A Letter to the Legislature

February 24, 2020

I write to convey the Citizens Budget Commission’s (CBC’s) recommendations for legislative action on the New York State Executive Budget for Fiscal Year 2021.

This year’s budget is notable because it must close sizable budget gaps even though New York continues to benefit from a ten-year economic expansion. These gaps totaled $4.0 billion in the current year and $7.1 billion in fiscal year 2021. Over five years, the gaps totaled $38.6 billion, of which more than $18.0 billion was due to previously unbudgeted Medicaid spending.

The Executive Budget rightly eschews tax increases and primarily relies on spending restraint and higher-than-expected revenues to close the gaps.

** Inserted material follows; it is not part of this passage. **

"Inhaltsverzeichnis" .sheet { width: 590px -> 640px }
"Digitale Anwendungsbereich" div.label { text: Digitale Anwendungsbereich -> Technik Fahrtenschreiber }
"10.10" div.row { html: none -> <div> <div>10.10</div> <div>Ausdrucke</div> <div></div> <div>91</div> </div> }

With the strong exception of permanently delaying $1.9 billion in Medicaid payments, the Executive Budget approach is appropriate since the gaps are driven by unsustainable spending growth rather than revenue losses.

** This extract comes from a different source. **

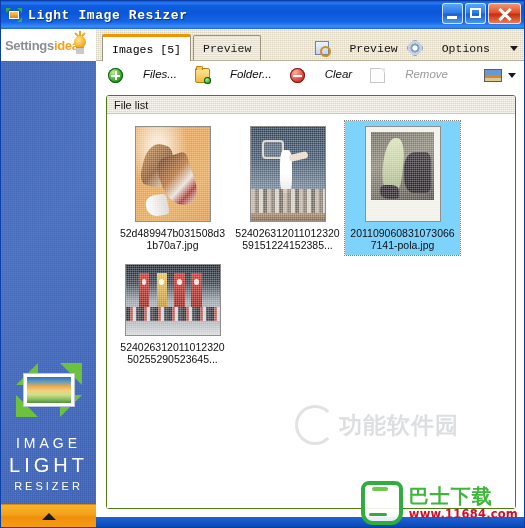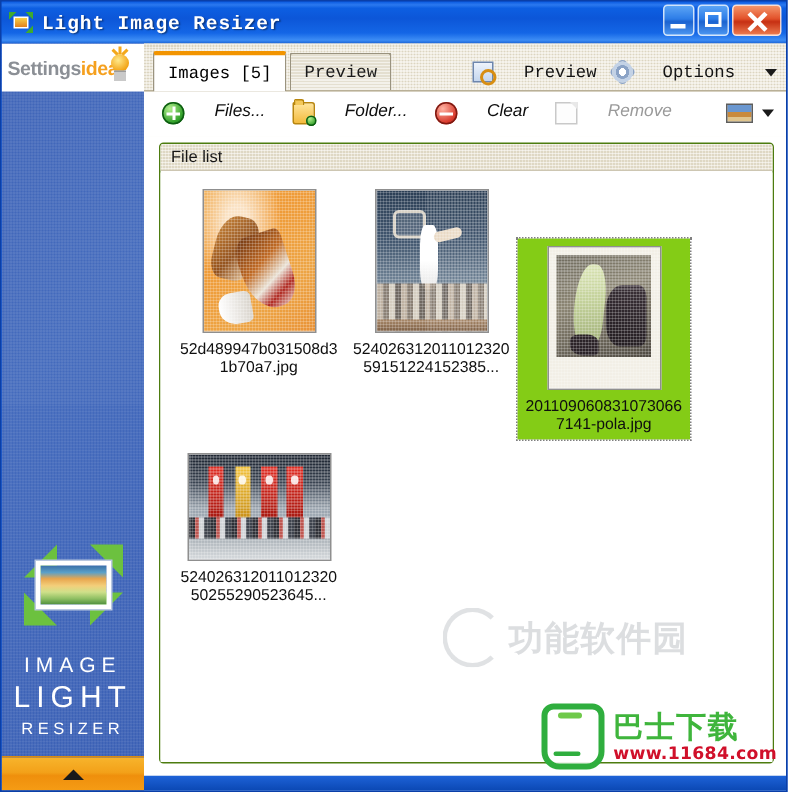"2011090608310730667141-pola.jpg" .thumbcell.selected { background: #84cc16 -> #7dd3fc; margin-top: 38px -> none }
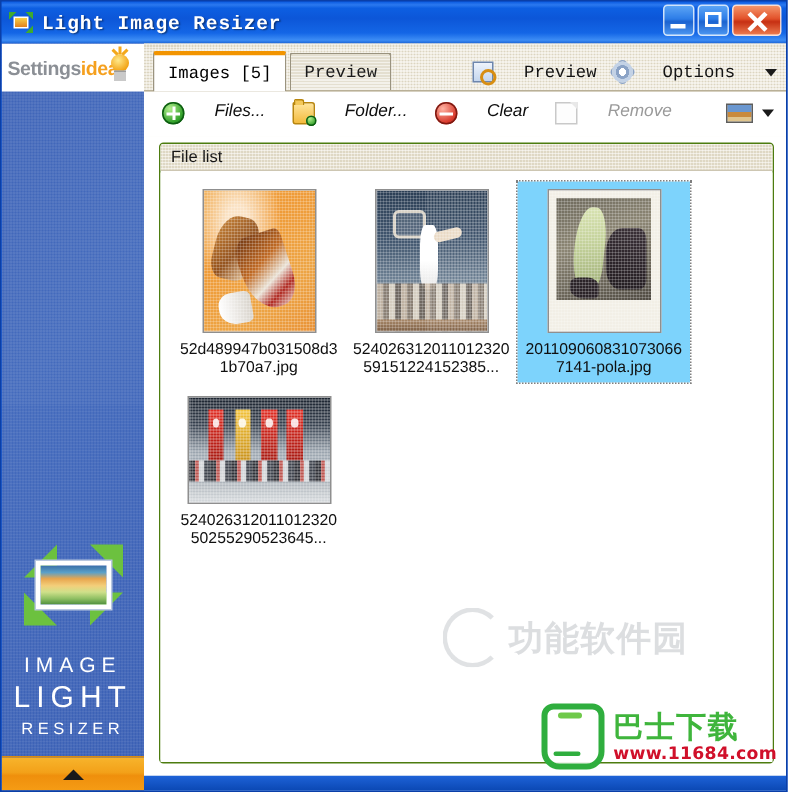"巴士下载" .wm-brand { bottom: 14px -> 2px }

It also is a strategy that helps maintain New York’s competitiveness, given New York’s already high taxes and the ongoing risk presented by the 2017 federal cap on the deduction of state and local taxes. Furthermore, raising taxes during an economic expansion makes it even more challenging to consider such a strategy when New York inevitably endures a recession. In this way, the Executive Budget’s approach helps preserve the State’s ability to protect New Yorkers in bad times, as well as good ones.

The largest component of spending restraint is in Medicaid, which is reasonable since Medicaid spending is responsible for a significant portion of the gap; however, there is considerable risk in relying on $2.5 billion in Medicaid savings that are yet to be determined. Medicaid reductions need not compensate for the entire Medicaid-related gap if other options would minimize negative impacts on New Yorkers. The best strategy to pursue in enacting a budget prioritizes:

  • Medicaid spending control that does not shift costs to local government;
  • Education aid increases that are limited only to districts that currently lack revenues to fund a sound basic education;
  • Building rainy day reserves to the extent possible to prepare for economic uncertainty; and
  • Maintaining competitiveness by not increasing taxes.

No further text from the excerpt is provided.